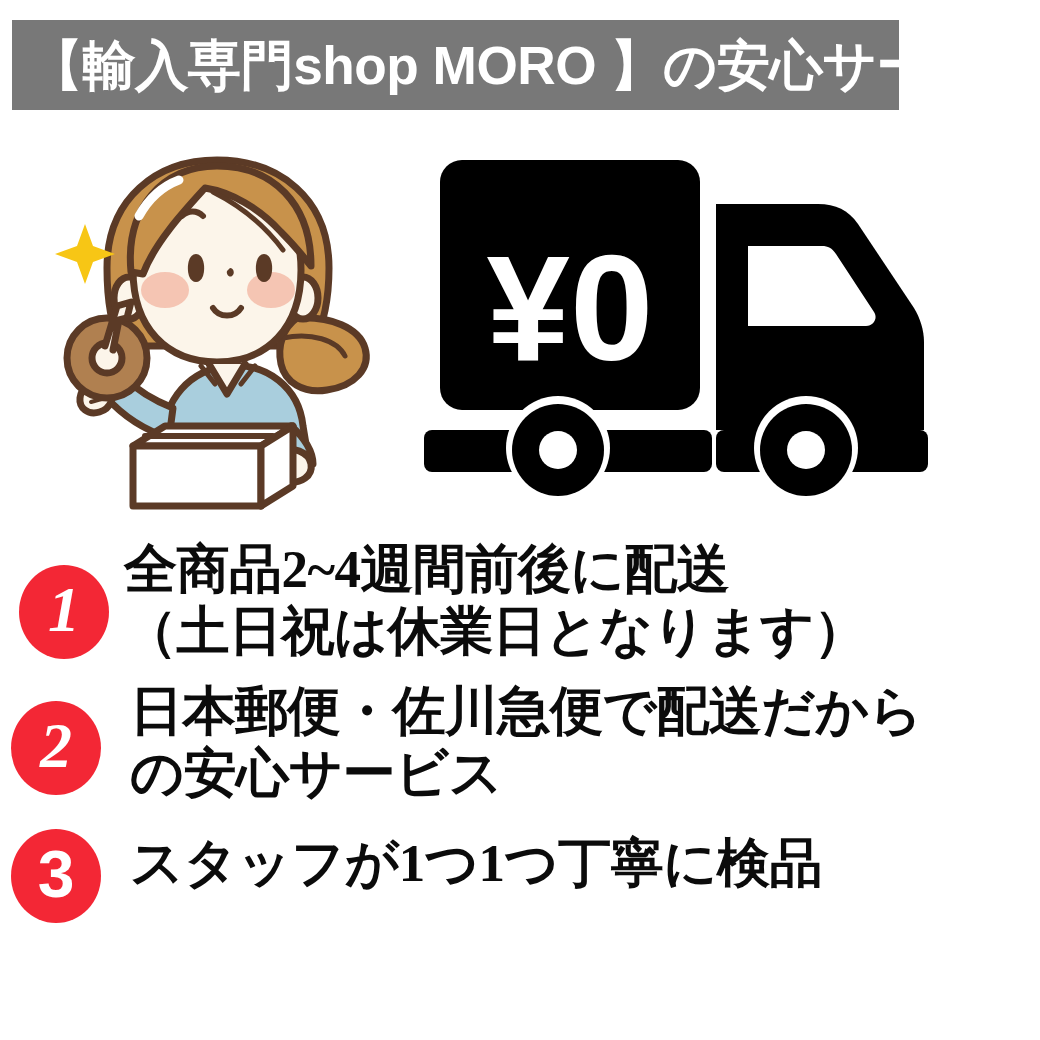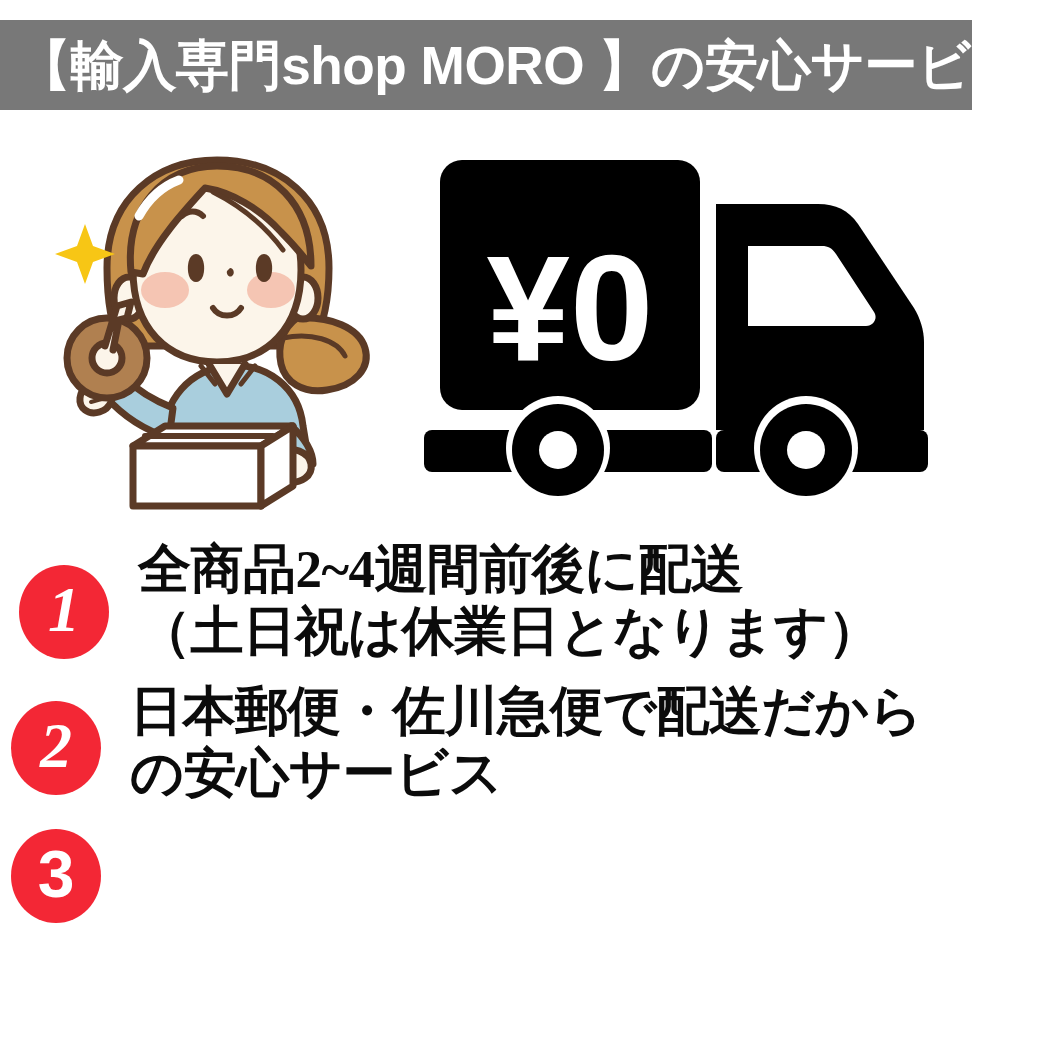--- a/index.html
+++ b/index.html
@@ -20,9 +20,9 @@
   
   .banner {
     position: absolute;
-    left: 0;
+    left: 12px;
     top: 20px;
-    width: 972px;
+    width: 887px;
     height: 90px;
     background: #787878;
     display: flex;

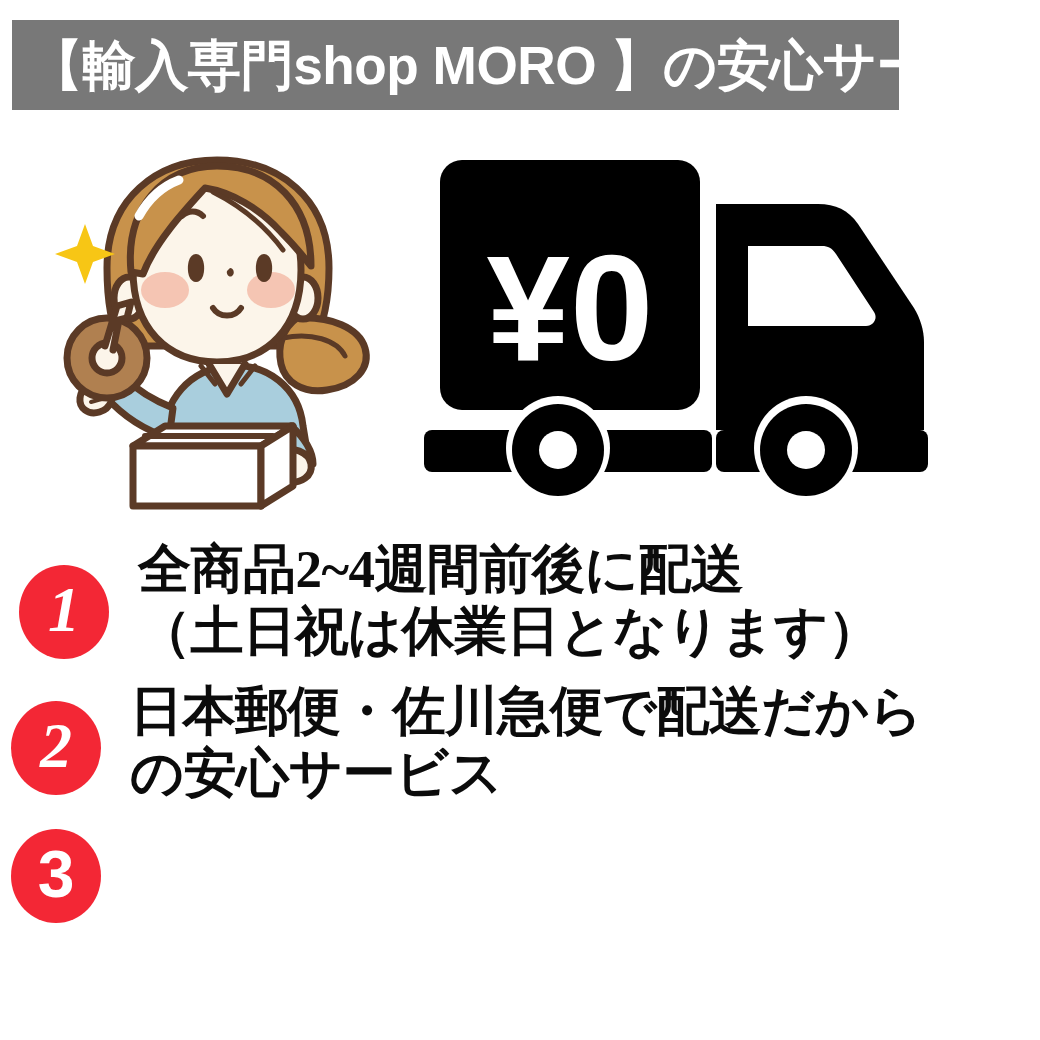--- a/index.html
+++ b/index.html
@@ -95,7 +95,7 @@
   
   .row-1 { margin-left: 16px; margin-top: 0px; }
   .row-1 .badge  { width: 96px; height: 96px; margin-top: 26px; }
-  .row-1 .row-text { margin-left: 26px; margin-top: 0px; }
+  .row-1 .row-text { margin-left: 12px; margin-top: 0px; }
 
   .row-2 { margin-left: 8px; margin-top: 18px; }
   .row-2 .badge  { width: 96px; height: 96px; margin-top: 20px; }

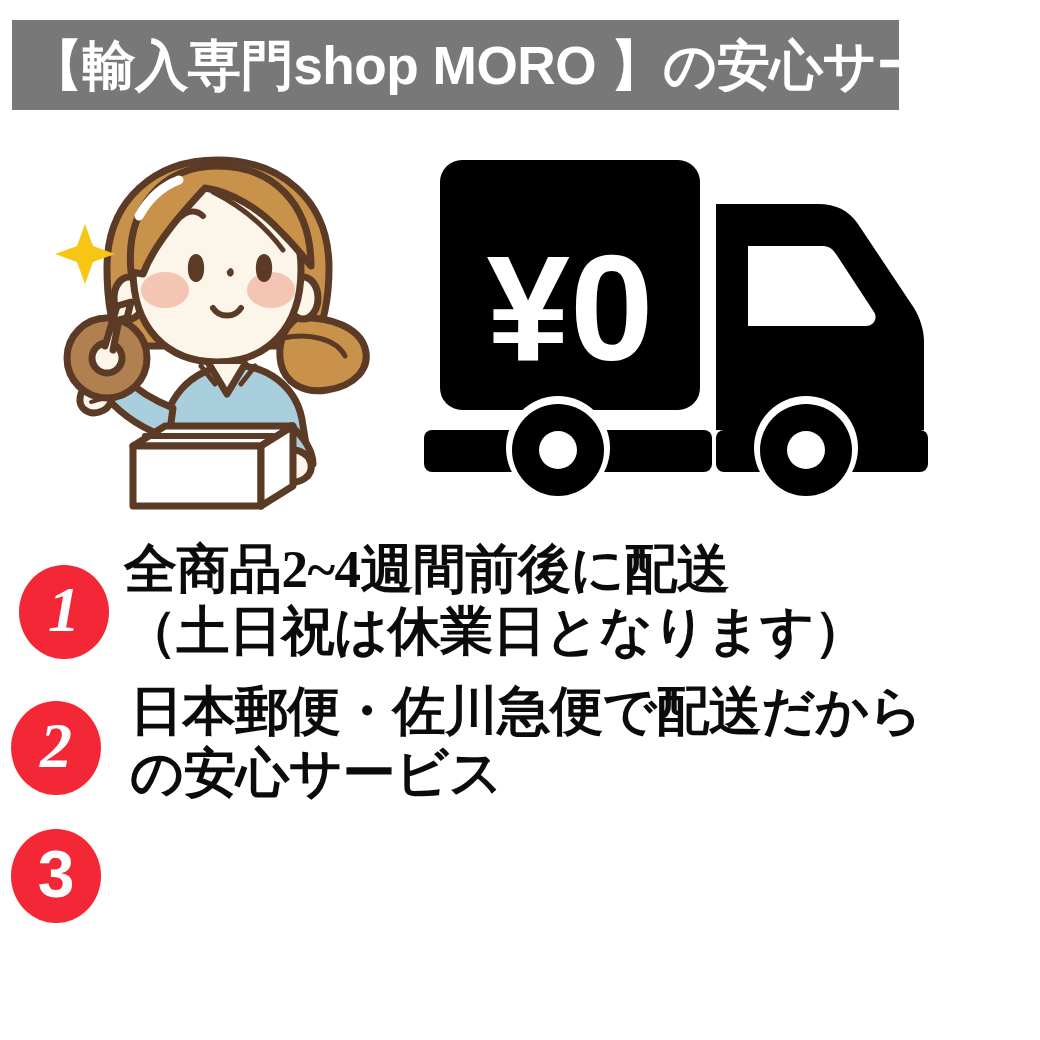--- a/index.html
+++ b/index.html
@@ -238,6 +238,7 @@
         <ellipse cx="48" cy="48" rx="45" ry="47" fill="#f32735"></ellipse>
         <text x="48" y="52" fill="#ffffff" font-family="Liberation Sans, DejaVu Sans, sans-serif" font-size="66" font-weight="700" text-anchor="middle" dominant-baseline="middle">3</text>
       </svg>
+      <div class="row-text">スタッフが1つ1つ丁寧に検品</div>
     </div>
   </div>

[TASK TO CARRY OUT]: From the first line to the last, print the records exactly; leave out the pictures.

[WRITTEN SOLUTION]:
--- a/index.html
+++ b/index.html
@@ -20,9 +20,9 @@
   
   .banner {
     position: absolute;
-    left: 0;
+    left: 12px;
     top: 20px;
-    width: 972px;
+    width: 887px;
     height: 90px;
     background: #787878;
     display: flex;

--- a/index.html
+++ b/index.html
@@ -95,7 +95,7 @@
   
   .row-1 { margin-left: 16px; margin-top: 0px; }
   .row-1 .badge  { width: 96px; height: 96px; margin-top: 26px; }
-  .row-1 .row-text { margin-left: 26px; margin-top: 0px; }
+  .row-1 .row-text { margin-left: 12px; margin-top: 0px; }
 
   .row-2 { margin-left: 8px; margin-top: 18px; }
   .row-2 .badge  { width: 96px; height: 96px; margin-top: 20px; }

--- a/index.html
+++ b/index.html
@@ -238,6 +238,7 @@
         <ellipse cx="48" cy="48" rx="45" ry="47" fill="#f32735"></ellipse>
         <text x="48" y="52" fill="#ffffff" font-family="Liberation Sans, DejaVu Sans, sans-serif" font-size="66" font-weight="700" text-anchor="middle" dominant-baseline="middle">3</text>
       </svg>
+      <div class="row-text">スタッフが1つ1つ丁寧に検品</div>
     </div>
   </div>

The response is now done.